October in Chicago. Autumn is Upon Us

October 1, 2022

Frank Brichetto

Your Chicago Correspondent

October in Chicago. Autumn is Upon Us

Do you believe Autumn is here already? Sheesh, this year is just roaring past us at breakneck speed, don’t you think?  The weather patterns are changing to the point that many trees started turning colors by the end of August, and now they are in full swing. So while the weather is still nicely warm during the day, and getting nicely crisp in the evening, let’s take advantage and get October’s adventures underway, shall we?

A friend of ours has reignited a love for Doo-Wop style music. Oh boy! Now, instead of listening to recordings on YouTube, today, Sunday, October 9th, we’re heading out to the MAC, 425 Fawell Blvd., College of DuPage, Glen Ellen, https://www.atthemac.org/, for The Doo Wop Project concert, www.thedoowopproject.com/. It starts at 3:00pm, please meet us early.
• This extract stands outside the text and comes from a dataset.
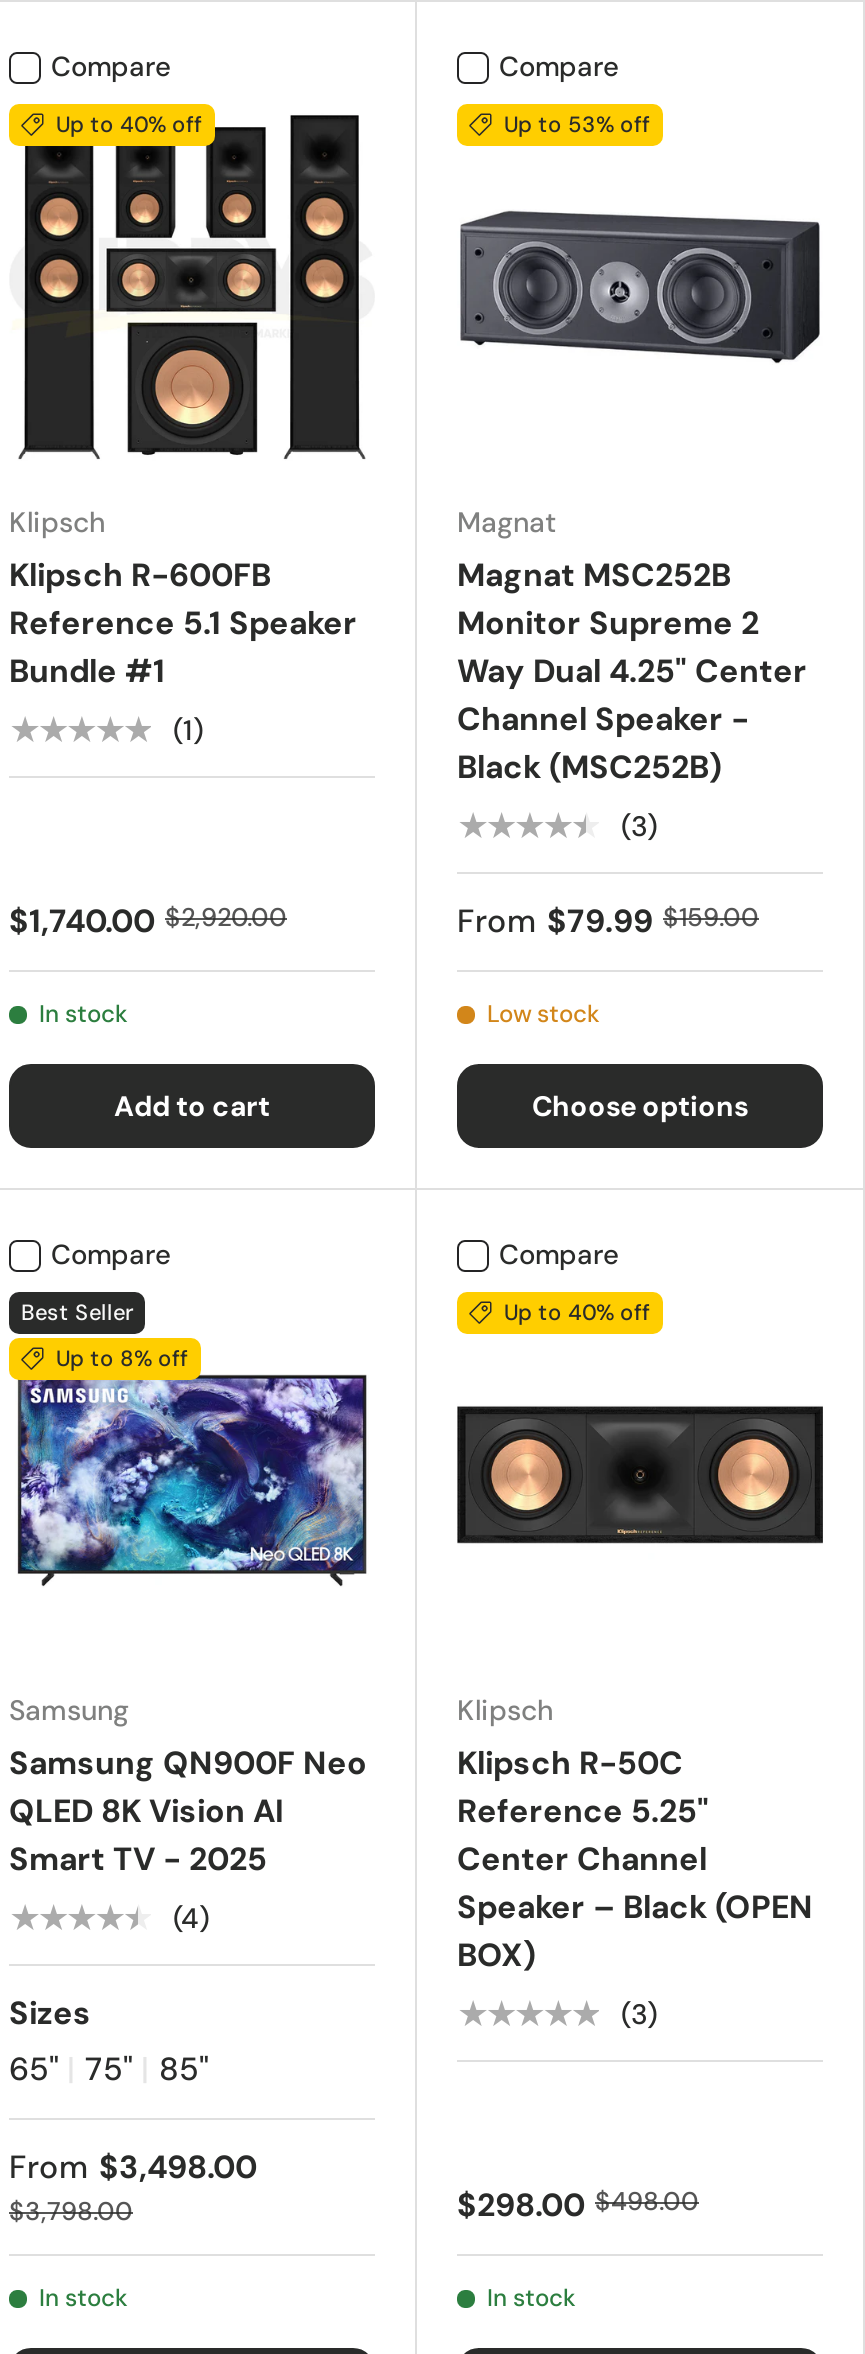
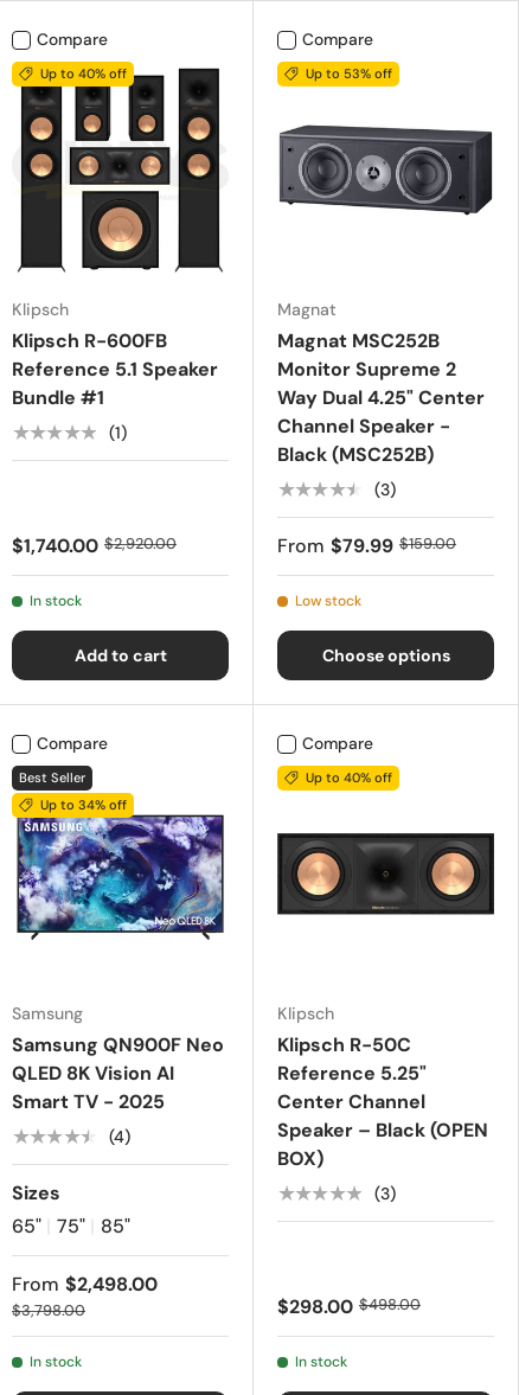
[56,1345,188,1373] Up to 8% off -> [40,797,126,813] Up to 34% off
[9,2147,257,2189] From $3,498.00 -> [12,1272,158,1297] From $2,498.00

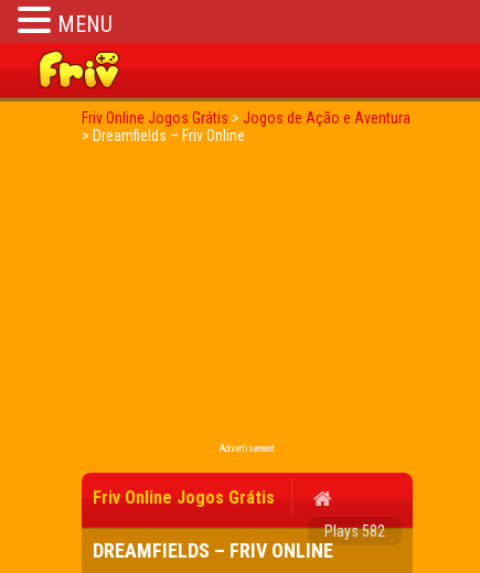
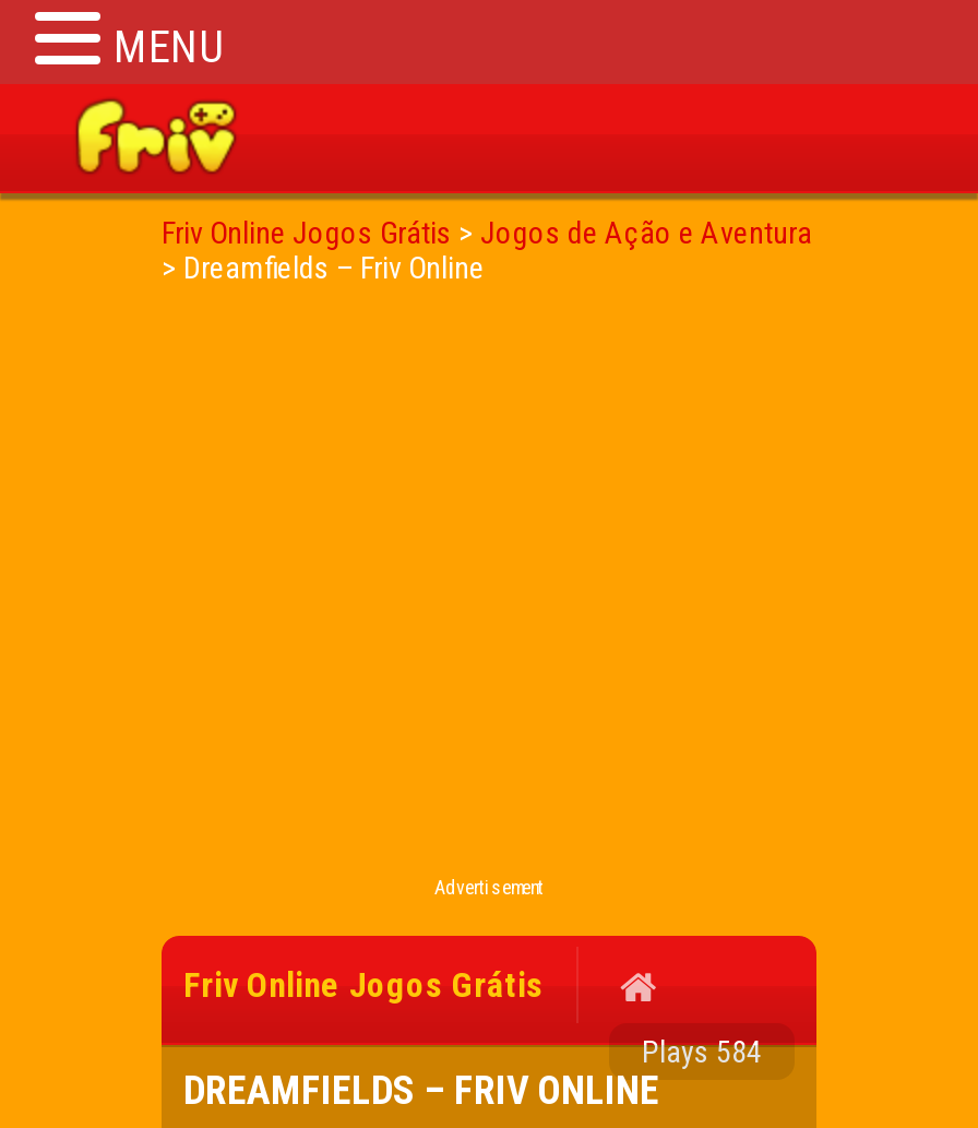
[324,522,385,540] Plays 582 -> [642,1034,762,1069] Plays 584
The concert leads us through the doo-wop progression from group singing by inner city African Americans showing off their tight harmonies on street corners, up to some of today’s biggest pop hits. From the Belmonts and Flamingos to the The Temptations, Smokey Robinson and The Four Seasons, this fine, acclaimed and talented group (stars of Broadway’s smash hits Jersey Boys and Motown: The Musical) shows us the entire spectrum of doo-wop, and shows what’s still possible in a genre that’s almost been lost.

This Monday, October 10th, is Columbus Day and Indigenous Peoples Day. Christopher Columbus was the navigator who is credited with “discovering” America.  He didn’t. First of all, he landed on an island in the Caribbean, and thought he was near India. Secondly, the Vikings settled Greenland in 986, had camps in Nova Scotia by 1000 and stayed until 1480, a fact that was not recognized outside of Scandinavia. Besides that, Columbus was so terrible an administrator, abusing the islanders he subjugated so horribly that he was sent to Spain in chains. Indigenous Peoples Day gives us an opportunity to examine the many tribes and cultures in the Americas from pre-Columbian to modern times. So, in the face of all that, let us reflect for a few moments upon the strange vagaries of human history that have shaped the world we now live in.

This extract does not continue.